## What to produce
If a line in the listing below includes the string "фитилек", pull it out.

==*==

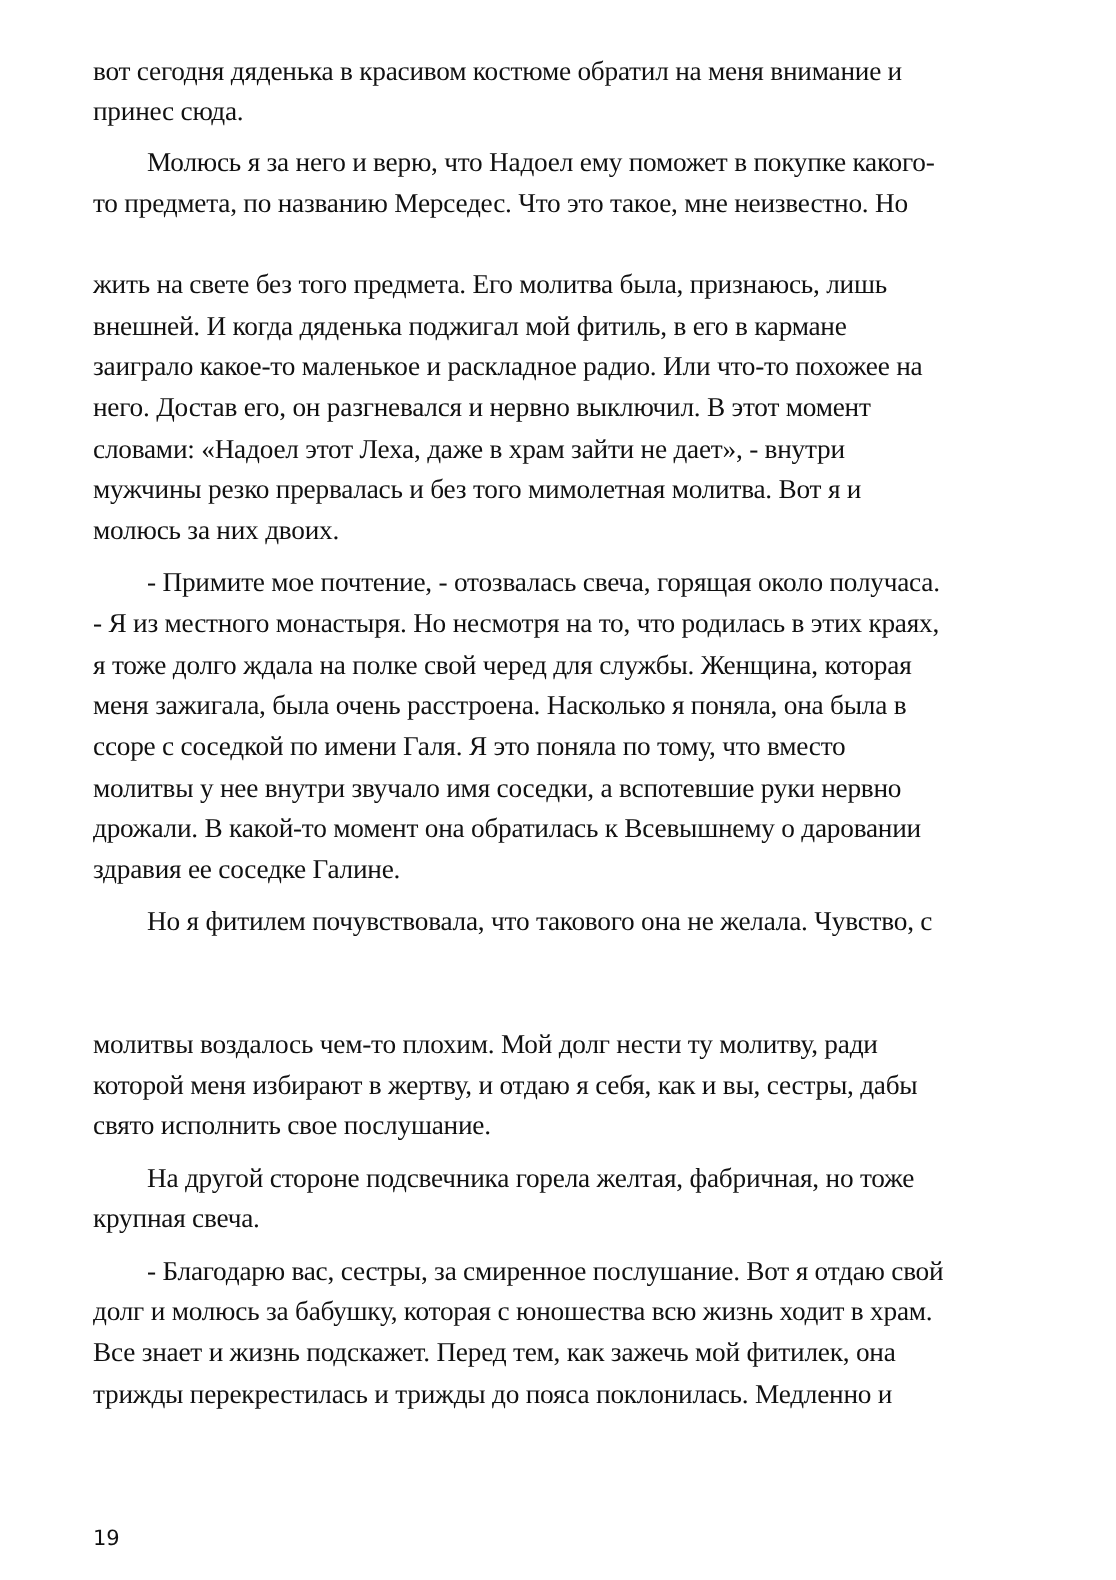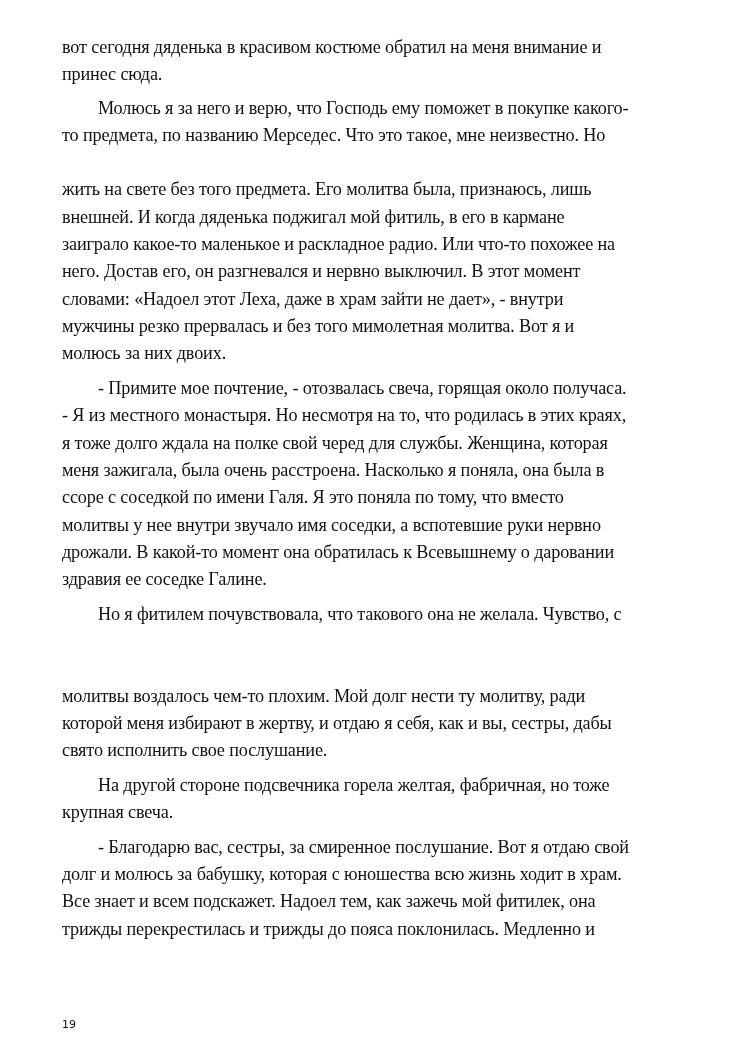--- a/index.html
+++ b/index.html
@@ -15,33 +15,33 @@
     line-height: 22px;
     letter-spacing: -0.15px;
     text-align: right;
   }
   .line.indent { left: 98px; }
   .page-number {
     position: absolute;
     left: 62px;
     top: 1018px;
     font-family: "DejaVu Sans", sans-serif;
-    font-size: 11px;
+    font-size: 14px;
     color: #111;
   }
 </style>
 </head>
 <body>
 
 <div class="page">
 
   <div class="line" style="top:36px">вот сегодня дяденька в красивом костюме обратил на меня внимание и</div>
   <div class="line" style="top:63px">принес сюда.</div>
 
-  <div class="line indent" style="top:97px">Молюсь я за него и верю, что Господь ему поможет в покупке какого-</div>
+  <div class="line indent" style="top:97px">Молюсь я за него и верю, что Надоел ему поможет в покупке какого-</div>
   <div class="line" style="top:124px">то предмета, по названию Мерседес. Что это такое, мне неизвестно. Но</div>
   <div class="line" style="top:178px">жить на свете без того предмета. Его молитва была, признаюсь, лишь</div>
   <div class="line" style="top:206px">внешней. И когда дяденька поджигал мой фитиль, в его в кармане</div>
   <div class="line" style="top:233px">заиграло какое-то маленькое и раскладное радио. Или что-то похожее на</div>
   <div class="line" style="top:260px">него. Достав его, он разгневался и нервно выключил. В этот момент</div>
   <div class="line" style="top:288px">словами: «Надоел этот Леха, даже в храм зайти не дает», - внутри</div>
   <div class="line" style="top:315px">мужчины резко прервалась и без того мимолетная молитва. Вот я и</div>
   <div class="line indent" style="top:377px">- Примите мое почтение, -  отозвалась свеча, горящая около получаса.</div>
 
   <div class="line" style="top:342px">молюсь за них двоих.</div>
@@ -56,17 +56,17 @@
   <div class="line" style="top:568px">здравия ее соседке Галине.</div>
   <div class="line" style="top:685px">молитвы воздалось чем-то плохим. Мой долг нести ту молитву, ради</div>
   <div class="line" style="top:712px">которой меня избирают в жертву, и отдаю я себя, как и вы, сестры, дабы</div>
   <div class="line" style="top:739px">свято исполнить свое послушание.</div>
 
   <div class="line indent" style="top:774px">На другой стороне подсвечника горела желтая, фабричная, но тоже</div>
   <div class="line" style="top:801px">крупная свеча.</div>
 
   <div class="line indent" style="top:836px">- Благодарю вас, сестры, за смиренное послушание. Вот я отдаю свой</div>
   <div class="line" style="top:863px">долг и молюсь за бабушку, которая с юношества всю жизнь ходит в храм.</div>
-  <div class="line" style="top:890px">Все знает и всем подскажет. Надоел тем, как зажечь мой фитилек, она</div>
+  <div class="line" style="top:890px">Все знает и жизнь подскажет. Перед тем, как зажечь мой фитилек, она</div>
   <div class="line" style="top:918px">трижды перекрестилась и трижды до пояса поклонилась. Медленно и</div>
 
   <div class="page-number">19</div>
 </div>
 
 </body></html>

==*==

## Response for this exercise
-  <div class="line" style="top:890px">Все знает и всем подскажет. Надоел тем, как зажечь мой фитилек, она</div>
+  <div class="line" style="top:890px">Все знает и жизнь подскажет. Перед тем, как зажечь мой фитилек, она</div>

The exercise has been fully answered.